= Bárbara Sánchez-Kane =

Mexican menswear fashion designer

Barbara Sánchez-Kane is a Mexican menswear fashion designer. She is known for her experimental and political statements mixed with her fashion designs.

== Early life and background ==
She is from Mérida, Yucatán, Mexico, and was born around . Her mother is a United States citizen. She completed a degree from Universidad Anahuac in industrial engineering in 2015 and later went on to complete another in fashion design from Polimoda in Florence, Italy. Barbara is a feminist and advocate for gender equality. She has spoken out against U.S. President Donald Trump for his anti-Mexican policies.

Growing up in her small Catholic town in Mexico didn't allow her to artistically express herself, thus after moving to Italy, she found a release in Fashion. As well as experimenting with her sexuality. She incorporates her culture and her own likes/quirks into her clothing, she describes it as traditional culture mixed with her own twist and sarcasm.

== Career ==
In 2016, Sánchez-Kane showed her work at the VFILES show in New York. The collection was named "Citizen," and included references to the Trump presidential campaign, Mexico and LGBT issues.

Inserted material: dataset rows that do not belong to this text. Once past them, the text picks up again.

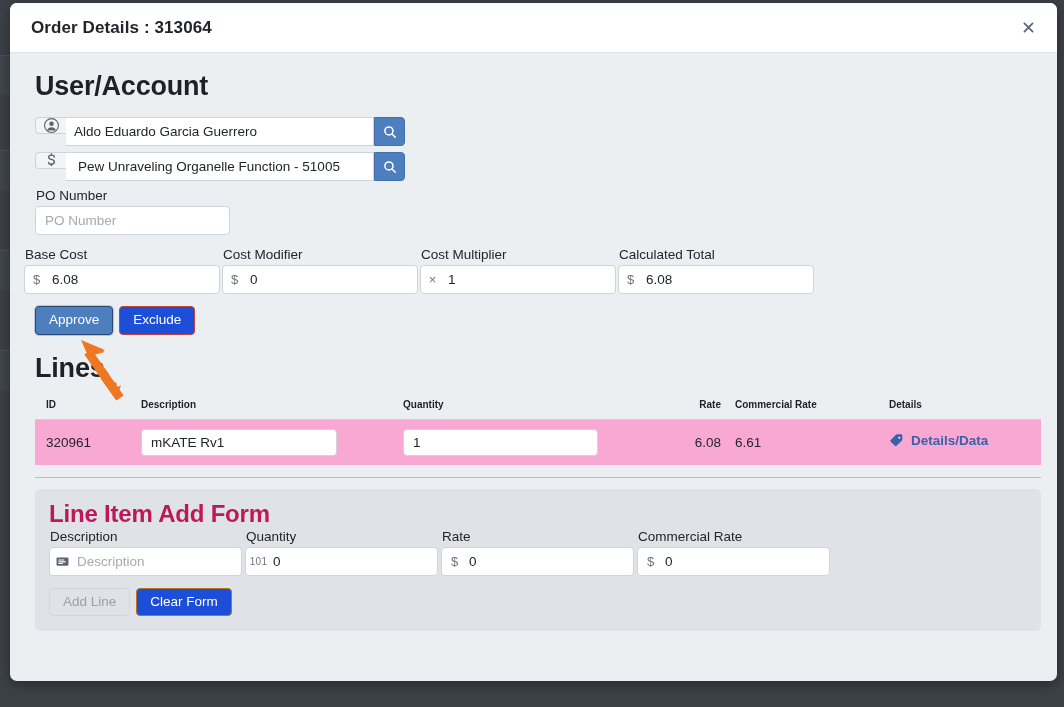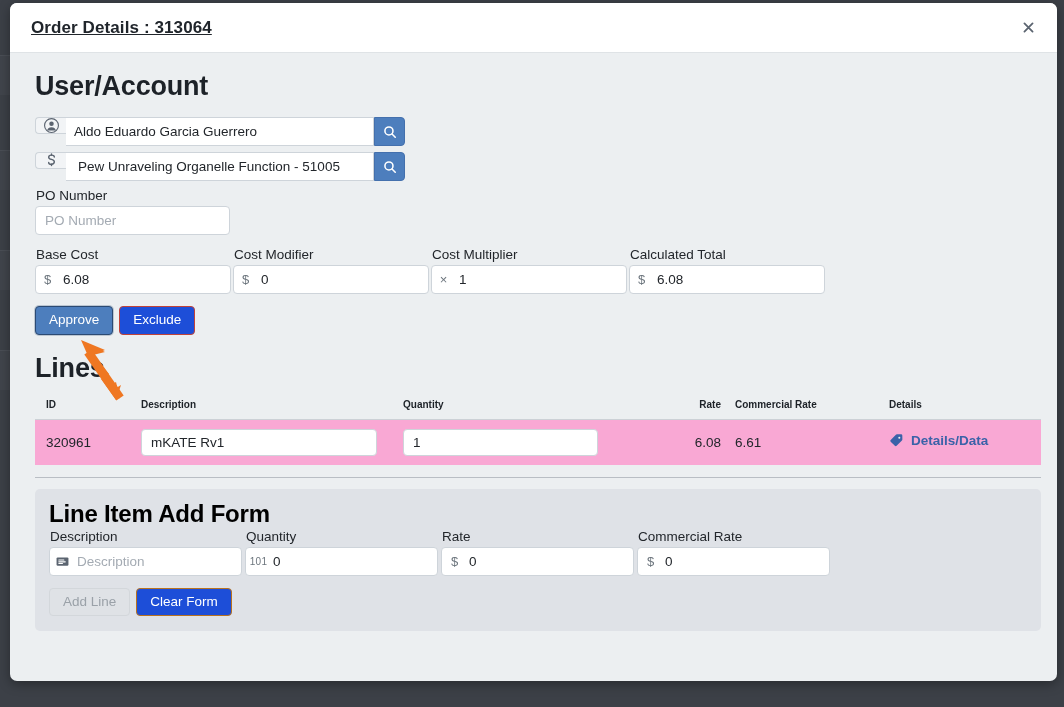"Order Details : 313064" .modal-title { text-decoration: underline -> none }
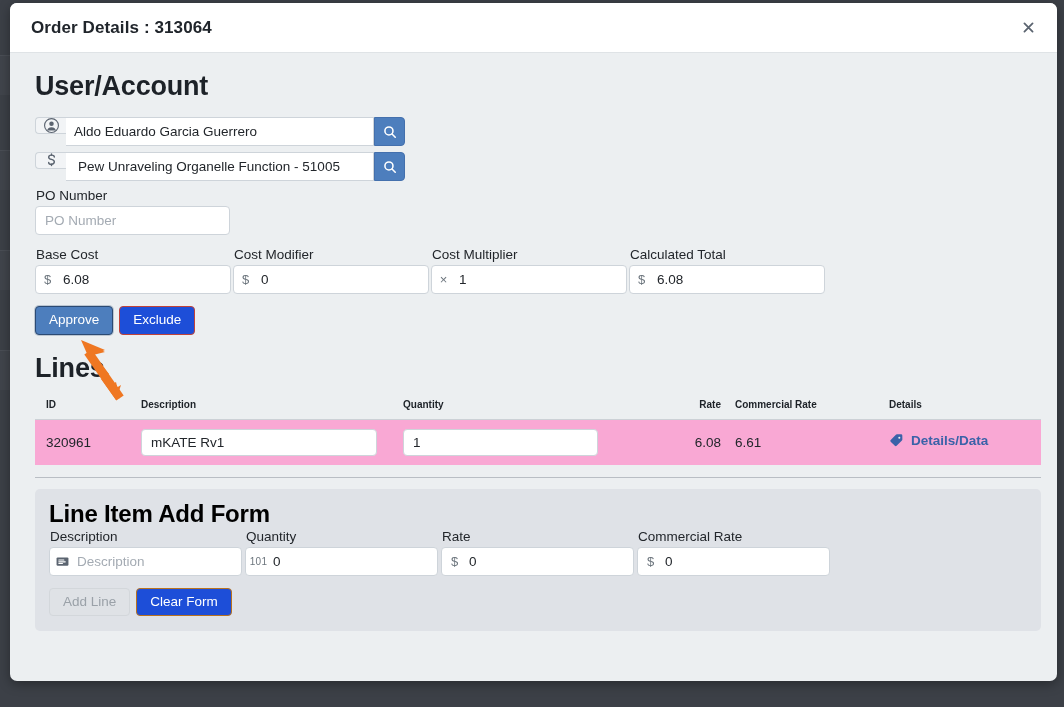"Base Cost" div.cost-row { margin-left: 11px -> none }
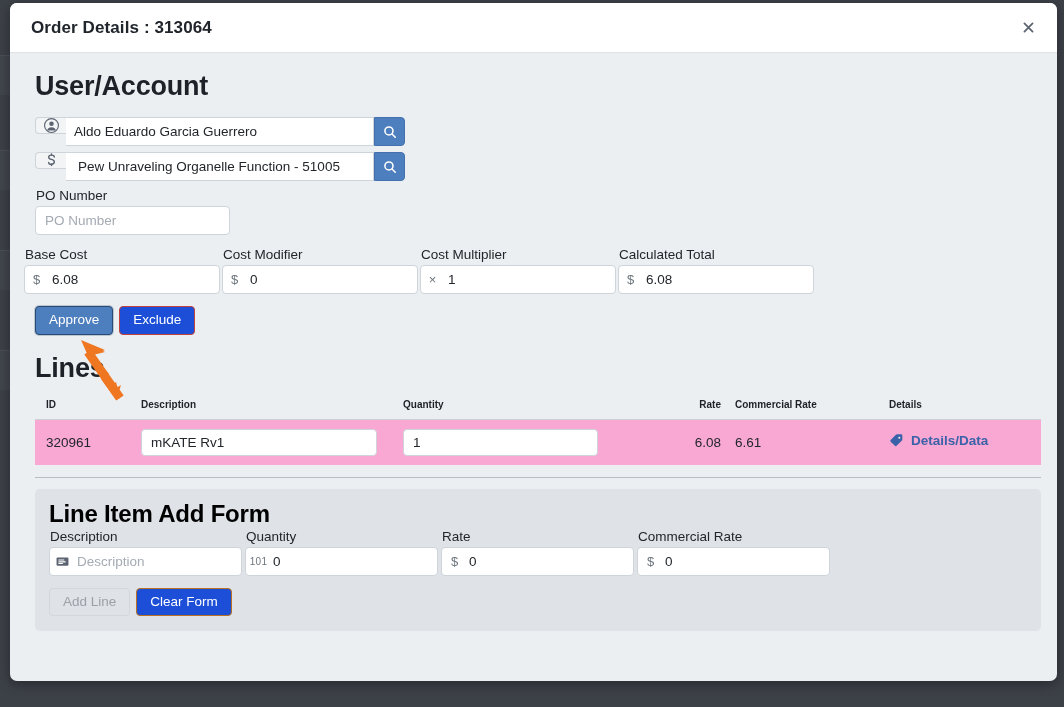"mKATE Rv1" input.cell-input { width: 236px -> 196px }
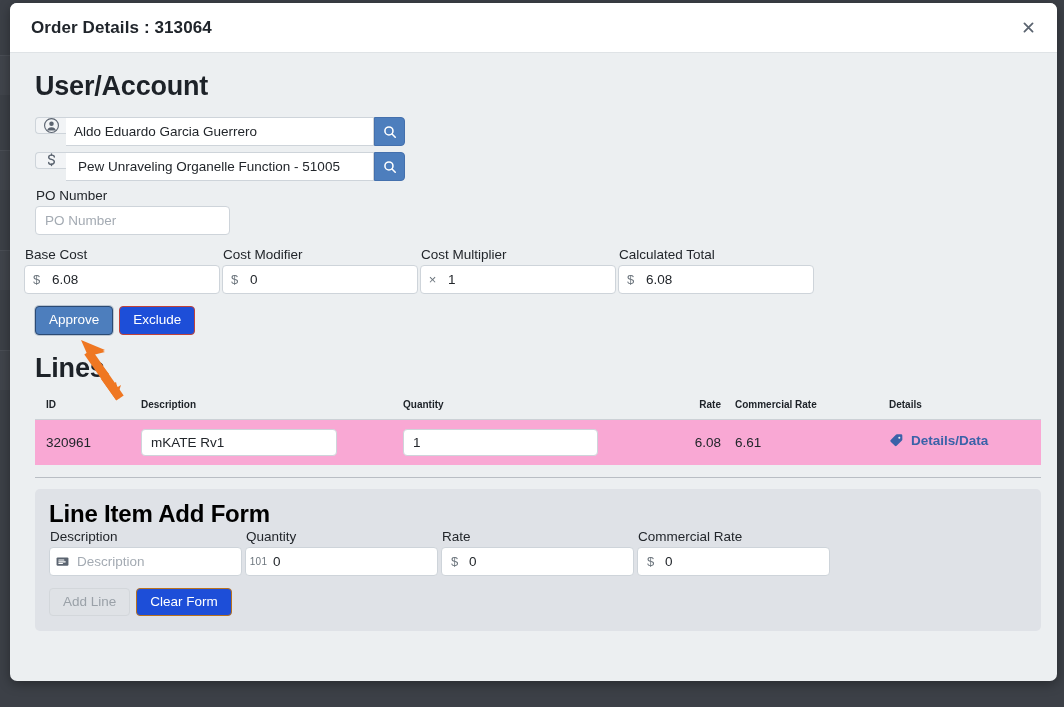"Line Item Add Form" .add-form h3 { color: #000000 -> #be185d }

Sánchez-Kane showed her work at the New York Fashion Week in 2017, where her models had the phrase, "alternative facts" drawn on their faces in place of mustaches. The name of the collection was "Men Without Fear." Her work at the show both drew on her Mexican heritage and her own inner feelings, drawn from journals and childhood memories. Her work at Fashion Week also referenced the water crisis that many parts of the world are facing.

In 2017, she presented a piece of performance art called "Deseo de un placer absurdo", with the artist, Orly Anan, at the Noche Blanca event in Mérida.

Her brand of clothing is eponymous, and called Sánchez-Kane. She describes the brand as a "Mexican clothing brand curated by emotional chaos." The brand was first launched in 2015. The brand caught the attention of Vogue Italia in 2015 with a clothing line called "Catch as Catch Can," featuring Mexican wrestling masks.